§ **Problem**: Make an exact copy of the lines from the one holding "shipping: 31.50 -> none" through the end of the entries below, both ends kept, and of nothing else. Exclude pictures.

BEGIN Information supplied

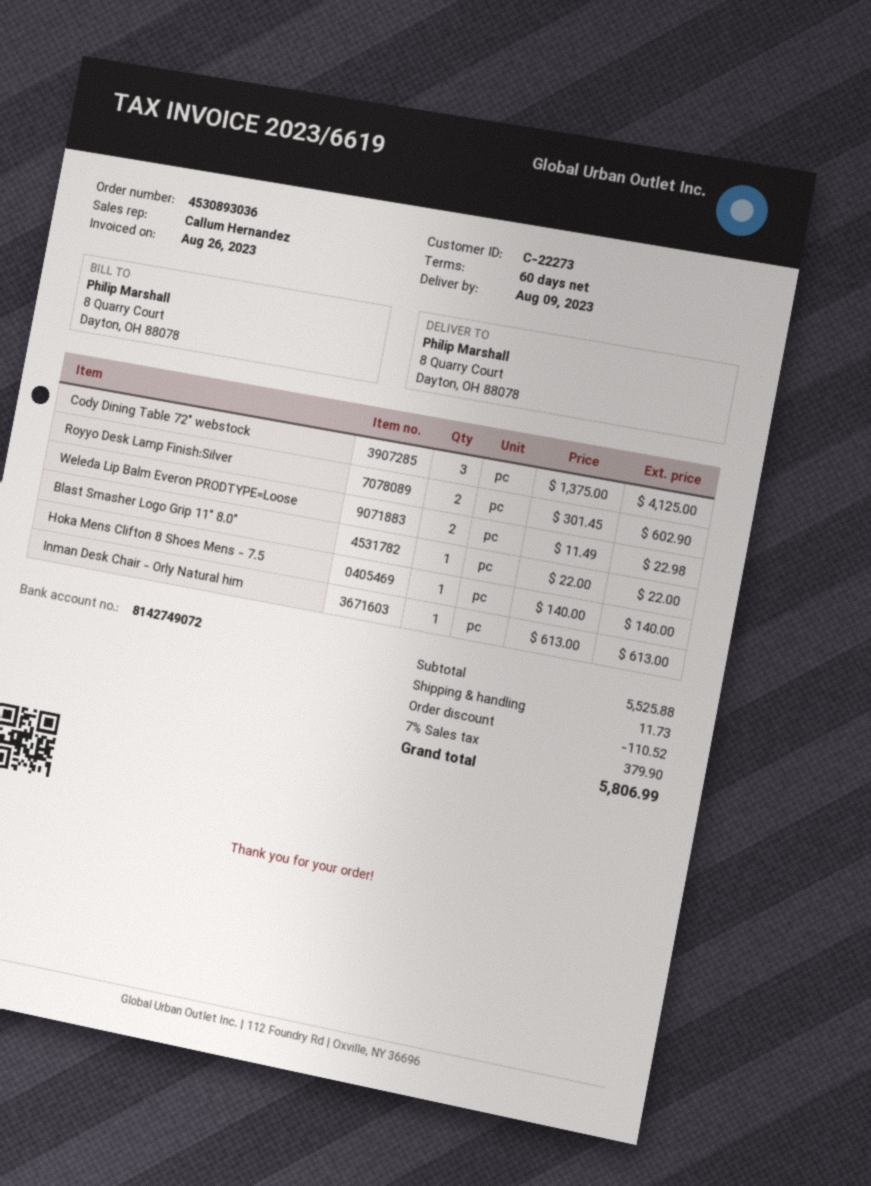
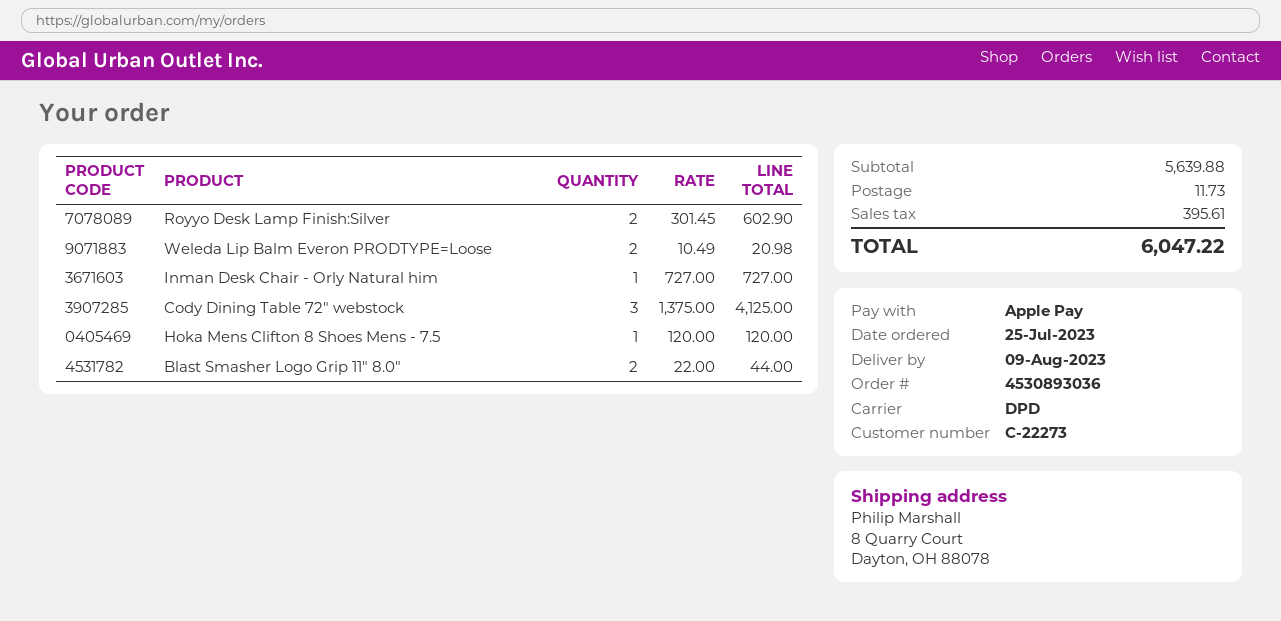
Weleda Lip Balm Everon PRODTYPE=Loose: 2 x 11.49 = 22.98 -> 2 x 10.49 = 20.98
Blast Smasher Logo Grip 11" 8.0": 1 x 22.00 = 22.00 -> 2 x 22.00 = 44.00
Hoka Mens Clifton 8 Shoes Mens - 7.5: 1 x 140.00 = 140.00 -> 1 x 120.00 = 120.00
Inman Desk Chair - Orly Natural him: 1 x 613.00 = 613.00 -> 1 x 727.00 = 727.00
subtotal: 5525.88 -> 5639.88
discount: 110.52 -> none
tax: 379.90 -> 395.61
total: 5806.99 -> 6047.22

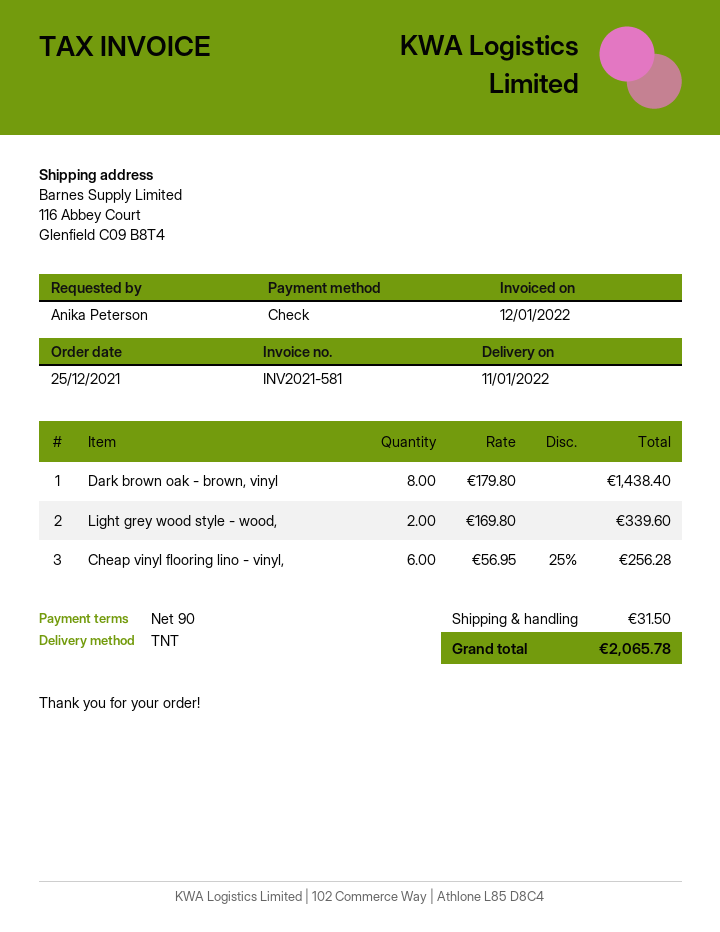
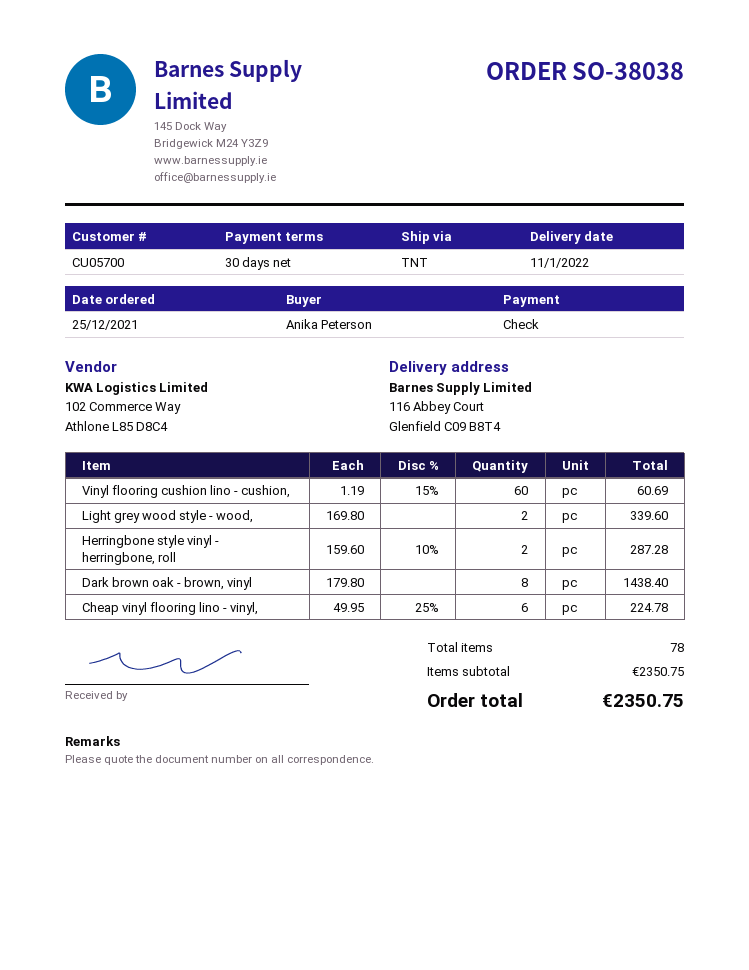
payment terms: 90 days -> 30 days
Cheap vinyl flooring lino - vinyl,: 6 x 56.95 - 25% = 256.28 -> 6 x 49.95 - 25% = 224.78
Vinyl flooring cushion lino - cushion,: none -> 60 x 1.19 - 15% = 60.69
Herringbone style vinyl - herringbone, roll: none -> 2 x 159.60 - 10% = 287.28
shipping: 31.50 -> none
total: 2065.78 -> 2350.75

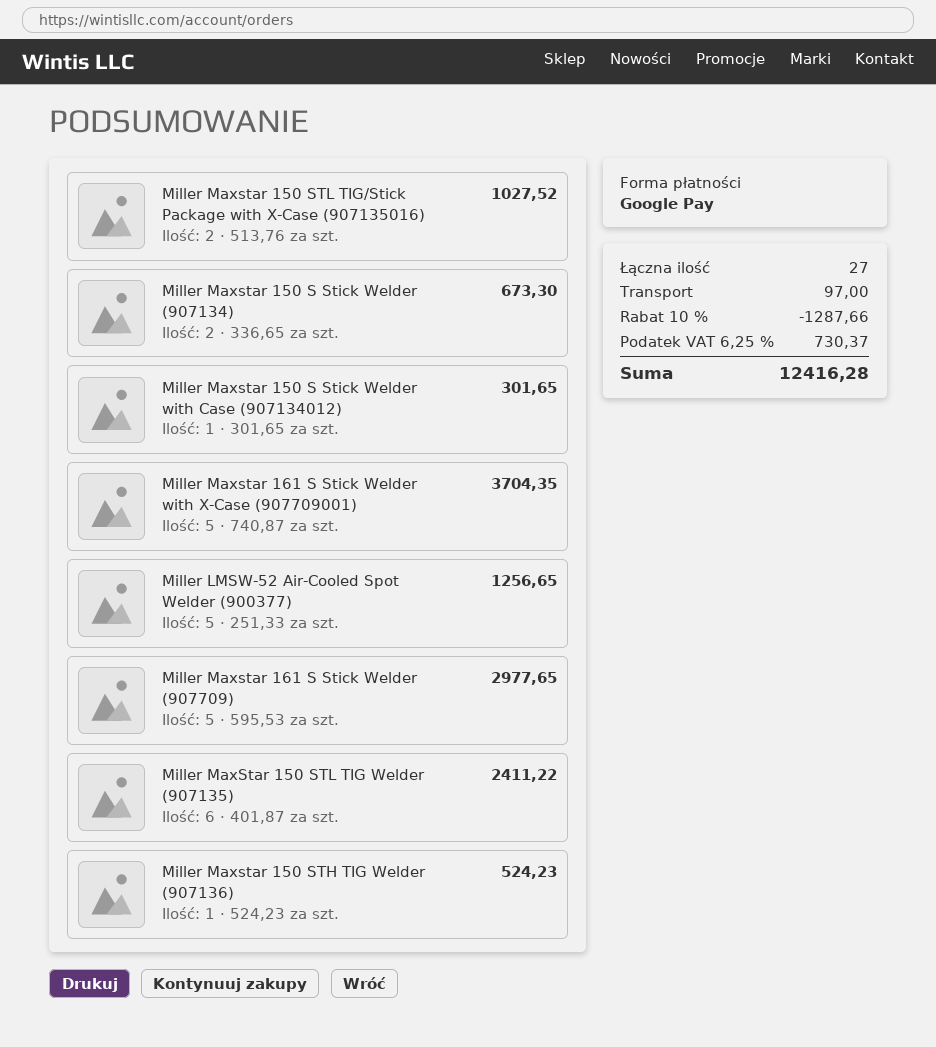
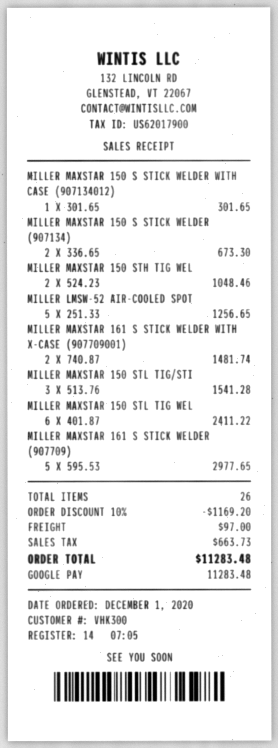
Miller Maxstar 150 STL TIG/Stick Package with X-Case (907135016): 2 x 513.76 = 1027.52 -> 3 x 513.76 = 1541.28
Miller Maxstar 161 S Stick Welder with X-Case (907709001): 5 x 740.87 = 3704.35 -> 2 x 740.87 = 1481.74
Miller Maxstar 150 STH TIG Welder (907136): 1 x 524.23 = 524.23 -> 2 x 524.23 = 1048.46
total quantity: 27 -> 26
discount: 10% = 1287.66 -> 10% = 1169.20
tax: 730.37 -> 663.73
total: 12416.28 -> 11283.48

END Information supplied

§ **Completed exercise**:
shipping: 31.50 -> none
total: 2065.78 -> 2350.75

Miller Maxstar 150 STL TIG/Stick Package with X-Case (907135016): 2 x 513.76 = 1027.52 -> 3 x 513.76 = 1541.28
Miller Maxstar 161 S Stick Welder with X-Case (907709001): 5 x 740.87 = 3704.35 -> 2 x 740.87 = 1481.74
Miller Maxstar 150 STH TIG Welder (907136): 1 x 524.23 = 524.23 -> 2 x 524.23 = 1048.46
total quantity: 27 -> 26
discount: 10% = 1287.66 -> 10% = 1169.20
tax: 730.37 -> 663.73
total: 12416.28 -> 11283.48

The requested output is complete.